Four years ago, the Chinese People’s Liberation Army Air Force (PLAAF) circumnavigated Taiwan with two nuclear-capable H-6K bombers for the first time as part of a “long-range surveillance mission.” Now PLAAF circumnavigation flights of Taiwan occur so frequently that they are practically routine. China has effectively discarded the tacit agreement to refrain from crossing the “median line” of the Taiwan Strait with military aircraft and violates Taiwan’s Air Defense Identification Zone (ADIZ) so often that the Taiwanese government has taken to publicizing the incursions on Twitter.
The United States has responded to (or as China perceives it, provoked) these moves with diplomatic and military maneuvers of its own, recently engaging in a series of high-level visits and military deployments aimed at countering China and reassuring regional partners.
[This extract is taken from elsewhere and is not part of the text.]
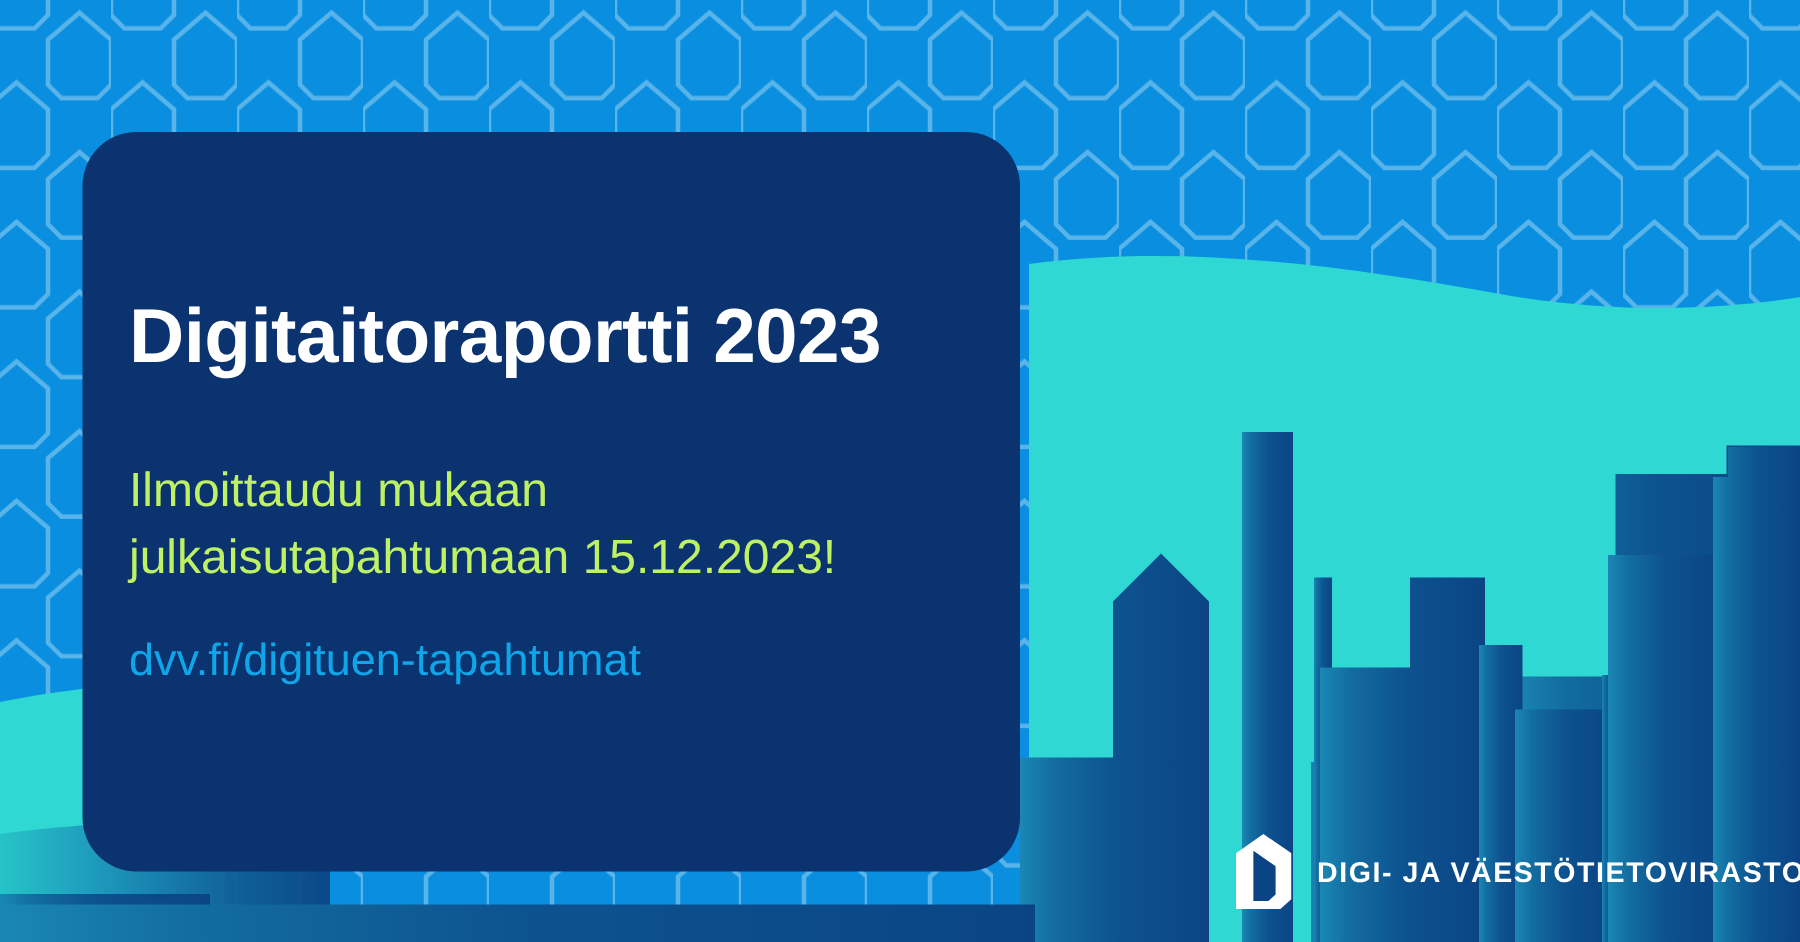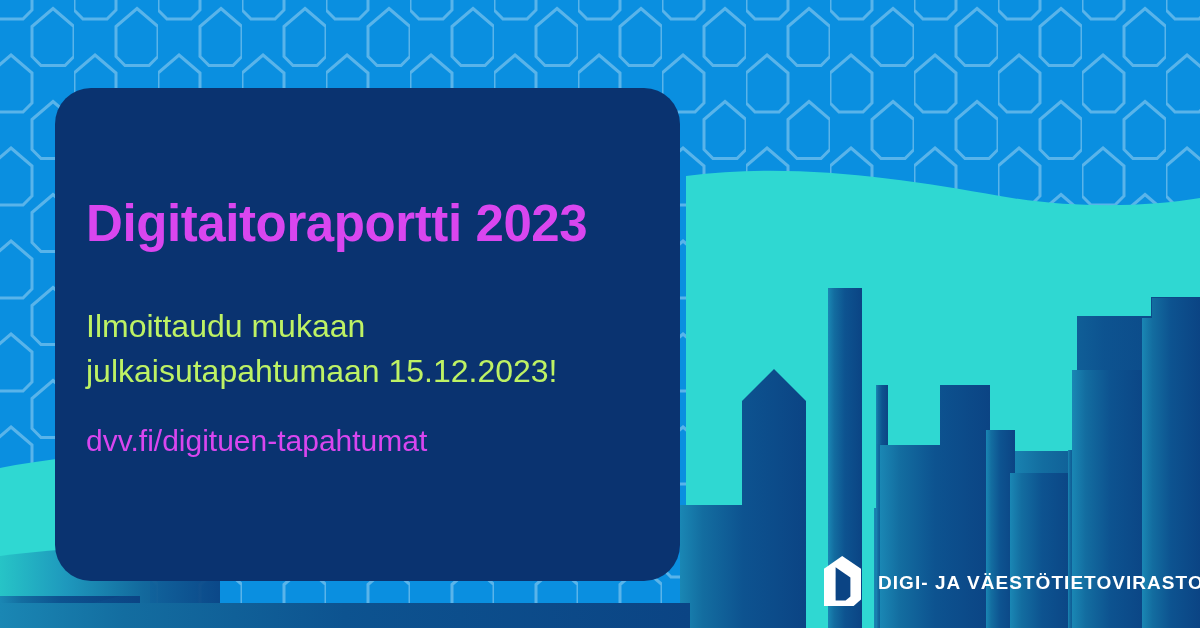"Digitaitoraportti 2023" .card-title { color: #d946ef -> #ffffff }
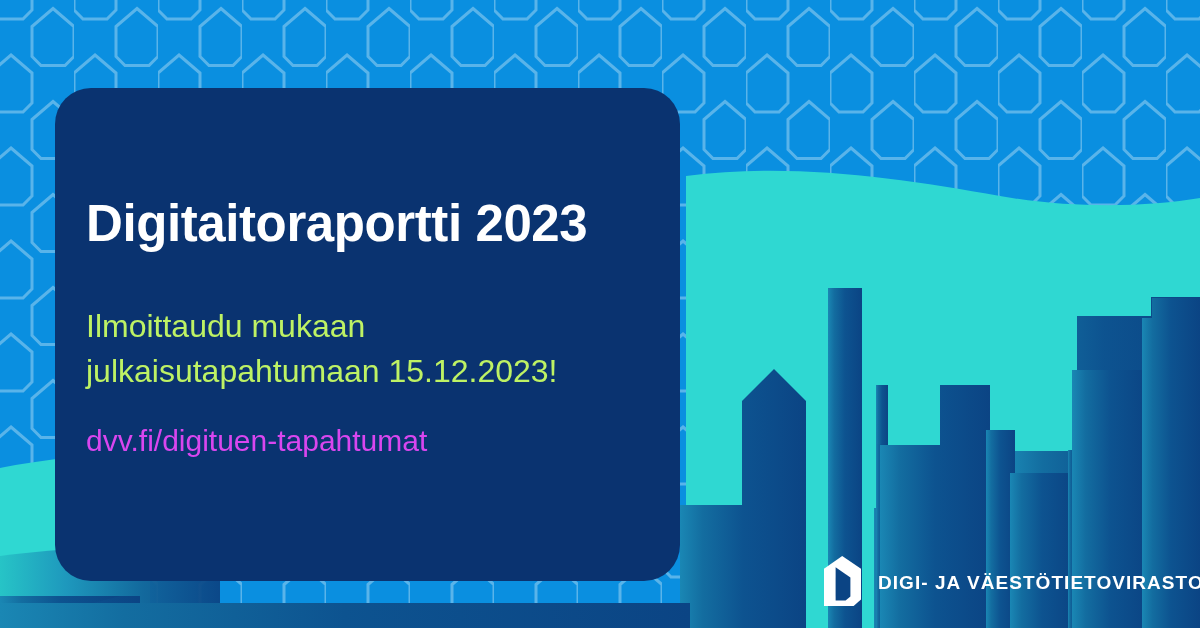"dvv.fi/digituen-tapahtumat" .card-url { color: #d946ef -> #0ea5e9 }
Since the beginning of 2020, U.S. destroyers have transited the Taiwan Strait on an almost monthly basis, and this summer, U.S. aircraft carriers conducted joint exercises in the South China Sea. These large-scale combat exercises off China’s coast with multiple aircraft carriers and nuclear-capable bombers constituted a major show of force, not just a FONOP. They were apparently timed to coincide with a series of live-fire combat exercises China conducted near Taiwan to counter “external interference…and separatist activities.“ The sheer scale and capabilities of the units involved on both sides cast these exercises as a contest over “who owns the South China Sea.”
As in past crises, the U.S. and its allies responded with clear demonstrations of allied strength and solidarity. They should take some comfort that they have thus far succeeded in upholding freedom of navigation and deterring China from using force. As long as U.S. and allied forces assume the risks of peacefully operating within range of Chinese forces, China will have failed to coerce them. At the same time, China has made clear its continued commitment to “One China,” and has flexed significant improvements in its ability to project power since the last Taiwan crisis. Thus, both sides should take care that their efforts to enhance deterrence are not mistaken for aggression. The status quo cannot seize the initiative or take the offensive—it can only fortify, reinforce, patrol, and hold the line.